Get back the real "raw" data that created a post?

If I paste some html into a topic to create a topic, Discourse automatically reformats the HTML (it “cooks” it), keeping some (but not all) of the underlying formatting, and removing the HTML tags from the view.

Is there a way for me to later get back the original HTML that I pasted into the topic when I created it? The closest I can find is doing an API call with “raw=true” in the endpoint and see the response under response.data.post_stream.posts[0].raw, like described here.

However, the “raw” text that comes back is not the original HTML. I’m not sure what it is exactly–it looks like the basic cooked topic having removed all spaces.

Is there a way for me to get back that original HTML that I pasted in?
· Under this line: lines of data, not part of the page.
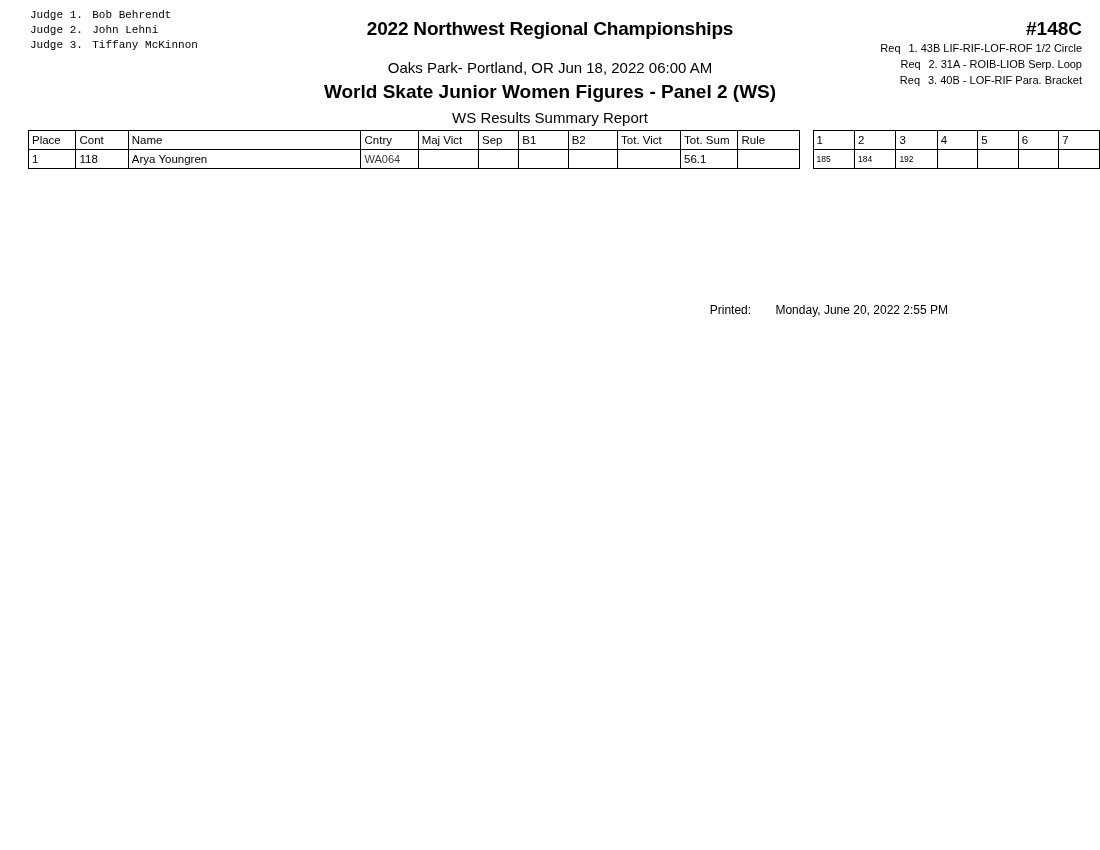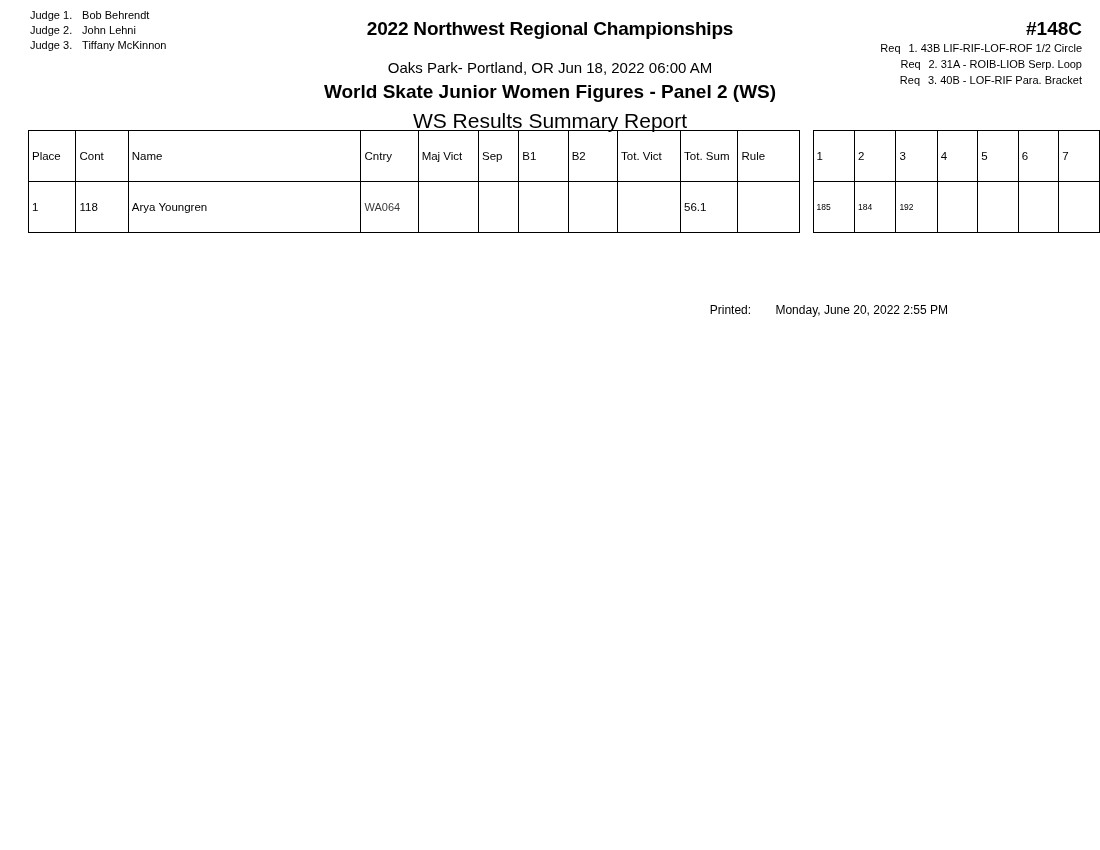"Judge 1. Bob Behrendt" .judge-row { font-family: none -> Liberation Mono, monospace }
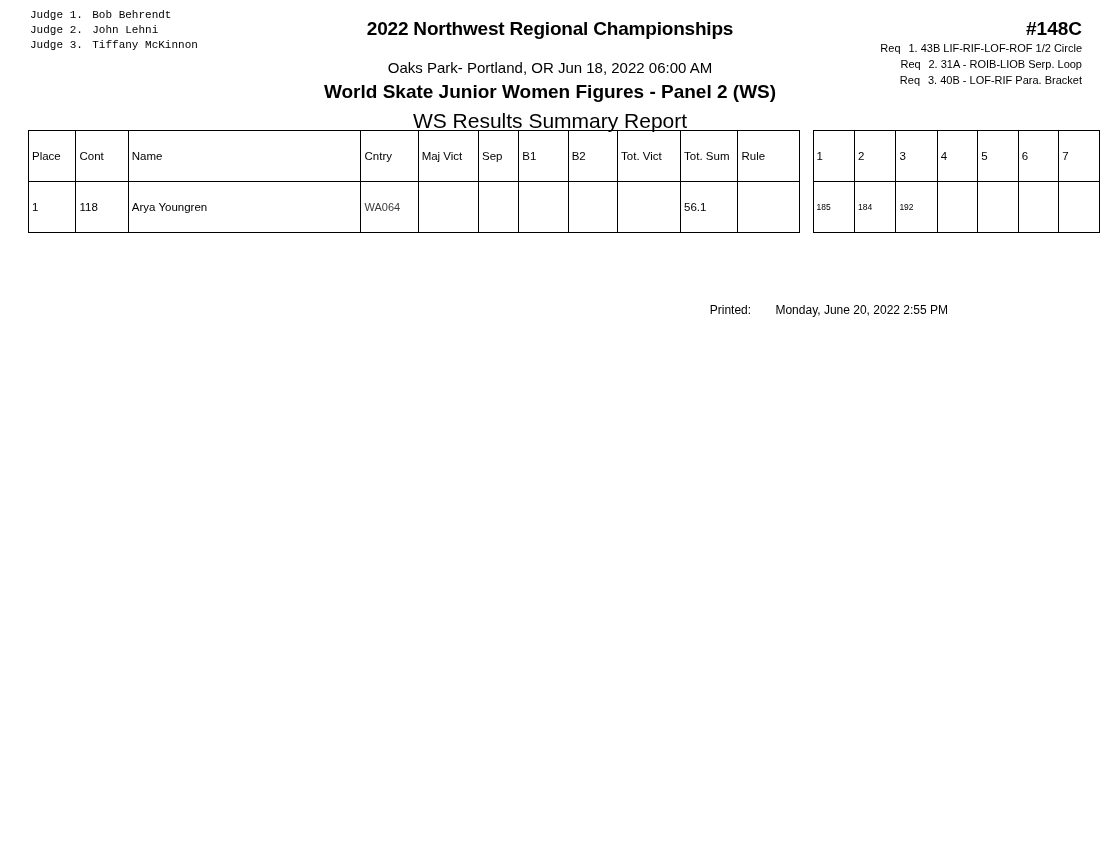"WS Results Summary Report" .title-report { font-size: 21px -> 15px }
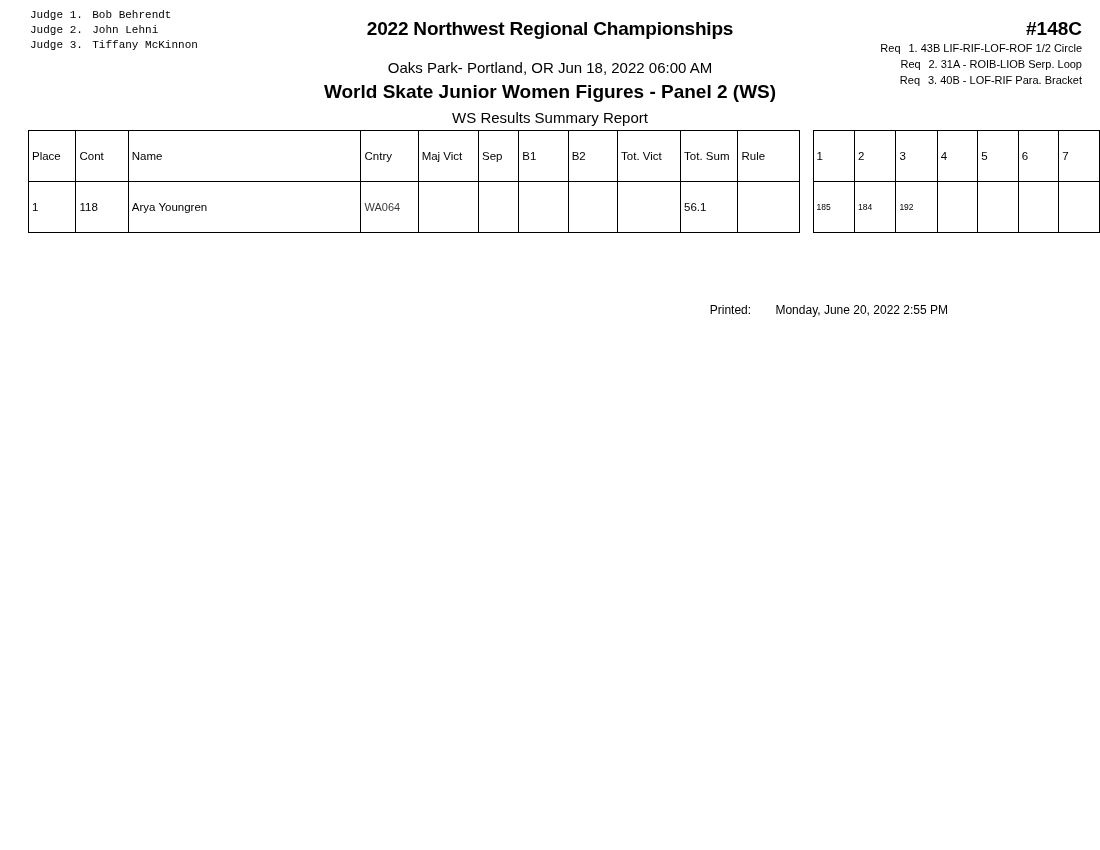"Place" table.results th, table.results td { padding: 16px 3px -> 0 3px }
Sure, there’s a route to see the raw post content. Use your post as an example. The URL is

https://meta.discourse.org/t/get-back-the-real-raw-data-that-created-a-post/189183

To see the raw content, replace the /t/slug with /raw.

https://meta.discourse.org/raw/189183
3 Likes

Thanks, but that doesn’t seem to be working for me. I’d like to get back data that keeps the exact HTML as when I originally pasted it in–so if the original html had a div tag, for instance, I want the data returned to have that div tag in it.

What I’ve found in the “raw” response, for example, has markdown formatting when the original data had none.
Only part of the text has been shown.